**WHAT THE TASK REQUIRES**
Copy every record exactly, and keep the pictures out.

EXERCISE INPUTS: Begin

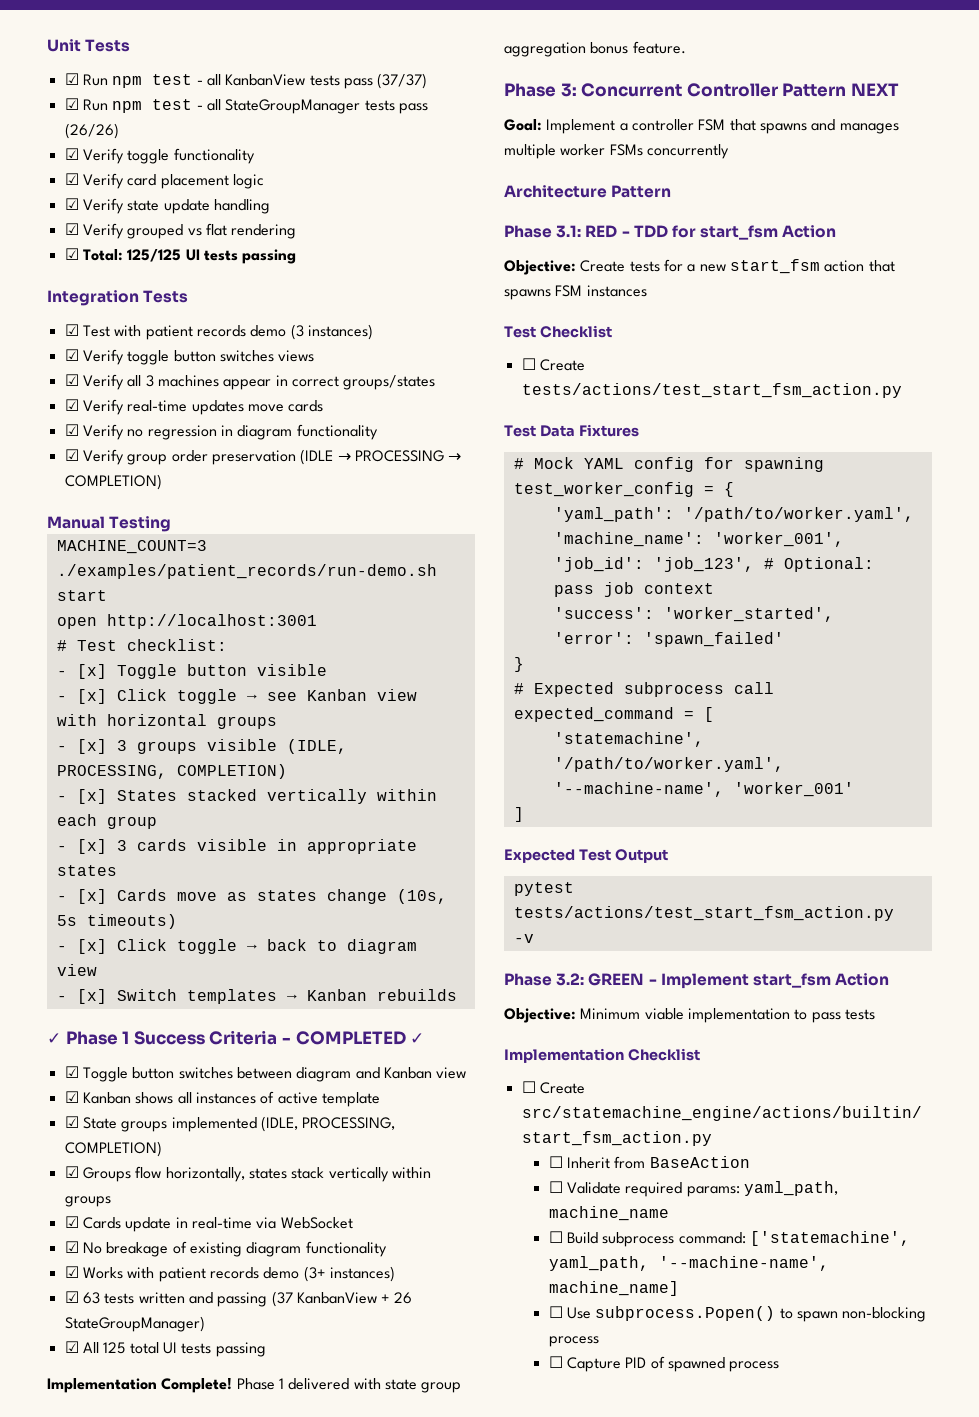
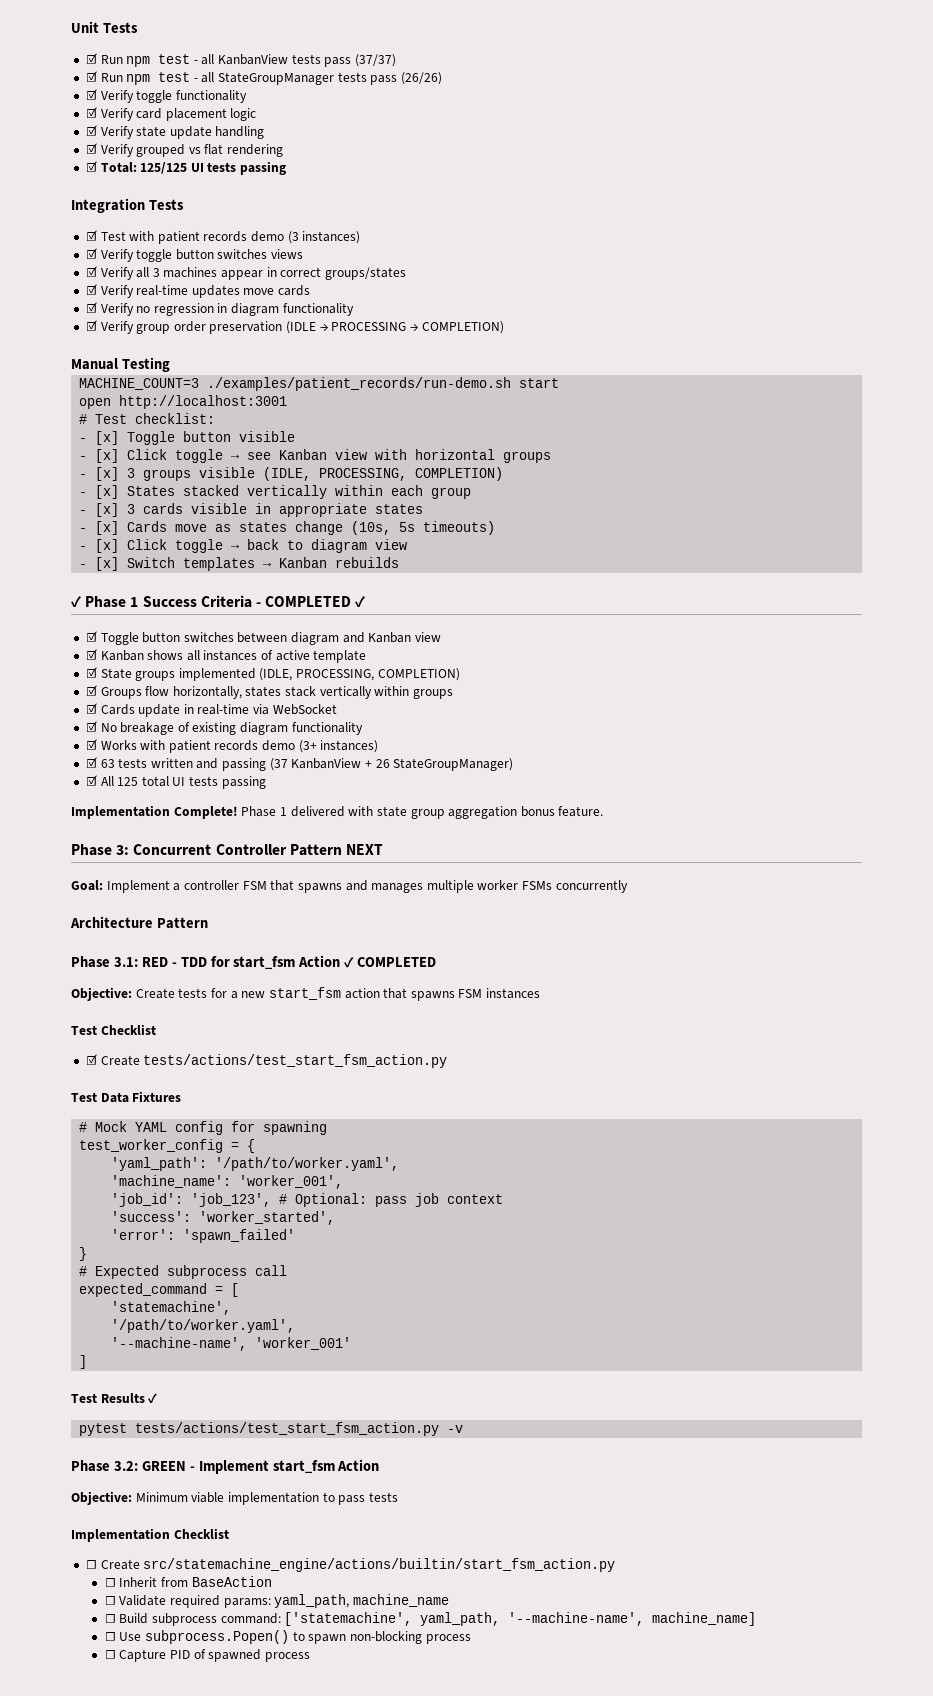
- Phase 3.1: RED - TDD for start_fsm Action
+ Phase 3.1: RED - TDD for start_fsm Action ✓ COMPLETED
- ☐ Create tests/actions/test_start_fsm_action.py
+ ☑ Create tests/actions/test_start_fsm_action.py
- Expected Test Output
+ Test Results ✓

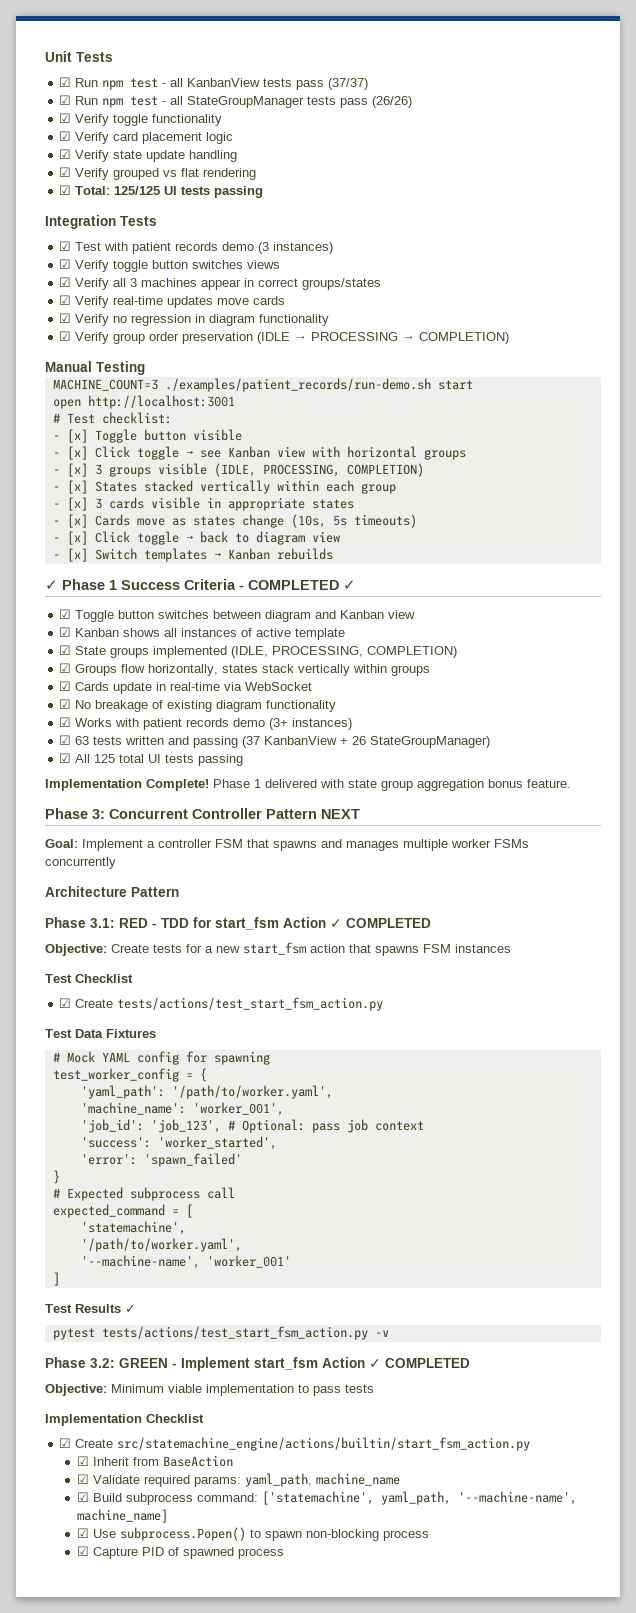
- Phase 3.2: GREEN - Implement start_fsm Action
+ Phase 3.2: GREEN - Implement start_fsm Action ✓ COMPLETED
- ☐ Create src/statemachine_engine/actions/builtin/start_fsm_action.py
+ ☑ Create src/statemachine_engine/actions/builtin/start_fsm_action.py
- ☐ Inherit from BaseAction
+ ☑ Inherit from BaseAction
- ☐ Validate required params: yaml_path, machine_name
+ ☑ Validate required params: yaml_path, machine_name
- ☐ Build subprocess command: ['statemachine', yaml_path, '--machine-name', machine_name]
+ ☑ Build subprocess command: ['statemachine', yaml_path, '--machine-name', machine_name]
- ☐ Use subprocess.Popen() to spawn non-blocking process
+ ☑ Use subprocess.Popen() to spawn non-blocking process
- ☐ Capture PID of spawned process
+ ☑ Capture PID of spawned process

EXERCISE INPUTS: End

**EXERCISE ANSWER**
- Phase 3.1: RED - TDD for start_fsm Action
+ Phase 3.1: RED - TDD for start_fsm Action ✓ COMPLETED
- ☐ Create tests/actions/test_start_fsm_action.py
+ ☑ Create tests/actions/test_start_fsm_action.py
- Expected Test Output
+ Test Results ✓

- Phase 3.2: GREEN - Implement start_fsm Action
+ Phase 3.2: GREEN - Implement start_fsm Action ✓ COMPLETED
- ☐ Create src/statemachine_engine/actions/builtin/start_fsm_action.py
+ ☑ Create src/statemachine_engine/actions/builtin/start_fsm_action.py
- ☐ Inherit from BaseAction
+ ☑ Inherit from BaseAction
- ☐ Validate required params: yaml_path, machine_name
+ ☑ Validate required params: yaml_path, machine_name
- ☐ Build subprocess command: ['statemachine', yaml_path, '--machine-name', machine_name]
+ ☑ Build subprocess command: ['statemachine', yaml_path, '--machine-name', machine_name]
- ☐ Use subprocess.Popen() to spawn non-blocking process
+ ☑ Use subprocess.Popen() to spawn non-blocking process
- ☐ Capture PID of spawned process
+ ☑ Capture PID of spawned process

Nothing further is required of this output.